TASK DETAILS: A word-for-word restatement of every record is required.

INPUT RECORDS:
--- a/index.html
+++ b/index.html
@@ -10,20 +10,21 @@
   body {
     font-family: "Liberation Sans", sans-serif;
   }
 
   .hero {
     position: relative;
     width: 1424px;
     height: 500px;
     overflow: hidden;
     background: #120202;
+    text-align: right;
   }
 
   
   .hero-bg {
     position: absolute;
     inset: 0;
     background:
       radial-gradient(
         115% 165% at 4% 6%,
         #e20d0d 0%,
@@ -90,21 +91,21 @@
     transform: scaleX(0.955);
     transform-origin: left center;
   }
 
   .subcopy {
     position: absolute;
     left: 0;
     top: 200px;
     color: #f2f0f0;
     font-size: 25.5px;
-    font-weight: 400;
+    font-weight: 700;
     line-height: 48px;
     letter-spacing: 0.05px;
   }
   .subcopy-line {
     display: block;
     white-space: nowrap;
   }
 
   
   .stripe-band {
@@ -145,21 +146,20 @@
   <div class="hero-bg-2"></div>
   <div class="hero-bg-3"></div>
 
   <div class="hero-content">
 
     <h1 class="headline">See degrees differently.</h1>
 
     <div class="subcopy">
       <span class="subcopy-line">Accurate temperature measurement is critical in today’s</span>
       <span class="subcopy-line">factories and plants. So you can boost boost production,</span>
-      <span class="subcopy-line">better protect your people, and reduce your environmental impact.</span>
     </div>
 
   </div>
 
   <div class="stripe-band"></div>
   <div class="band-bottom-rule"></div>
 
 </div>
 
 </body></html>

TASK ANSWER:
--- a/index.html
+++ b/index.html
@@ -10,20 +10,21 @@
   body {
     font-family: "Liberation Sans", sans-serif;
   }
 
   .hero {
     position: relative;
     width: 1424px;
     height: 500px;
     overflow: hidden;
     background: #120202;
+    text-align: right;
   }
 
   
   .hero-bg {
     position: absolute;
     inset: 0;
     background:
       radial-gradient(
         115% 165% at 4% 6%,
         #e20d0d 0%,
@@ -90,21 +91,21 @@
     transform: scaleX(0.955);
     transform-origin: left center;
   }
 
   .subcopy {
     position: absolute;
     left: 0;
     top: 200px;
     color: #f2f0f0;
     font-size: 25.5px;
-    font-weight: 400;
+    font-weight: 700;
     line-height: 48px;
     letter-spacing: 0.05px;
   }
   .subcopy-line {
     display: block;
     white-space: nowrap;
   }
 
   
   .stripe-band {
@@ -145,21 +146,20 @@
   <div class="hero-bg-2"></div>
   <div class="hero-bg-3"></div>
 
   <div class="hero-content">
 
     <h1 class="headline">See degrees differently.</h1>
 
     <div class="subcopy">
       <span class="subcopy-line">Accurate temperature measurement is critical in today’s</span>
       <span class="subcopy-line">factories and plants. So you can boost boost production,</span>
-      <span class="subcopy-line">better protect your people, and reduce your environmental impact.</span>
     </div>
 
   </div>
 
   <div class="stripe-band"></div>
   <div class="band-bottom-rule"></div>
 
 </div>
 
 </body></html>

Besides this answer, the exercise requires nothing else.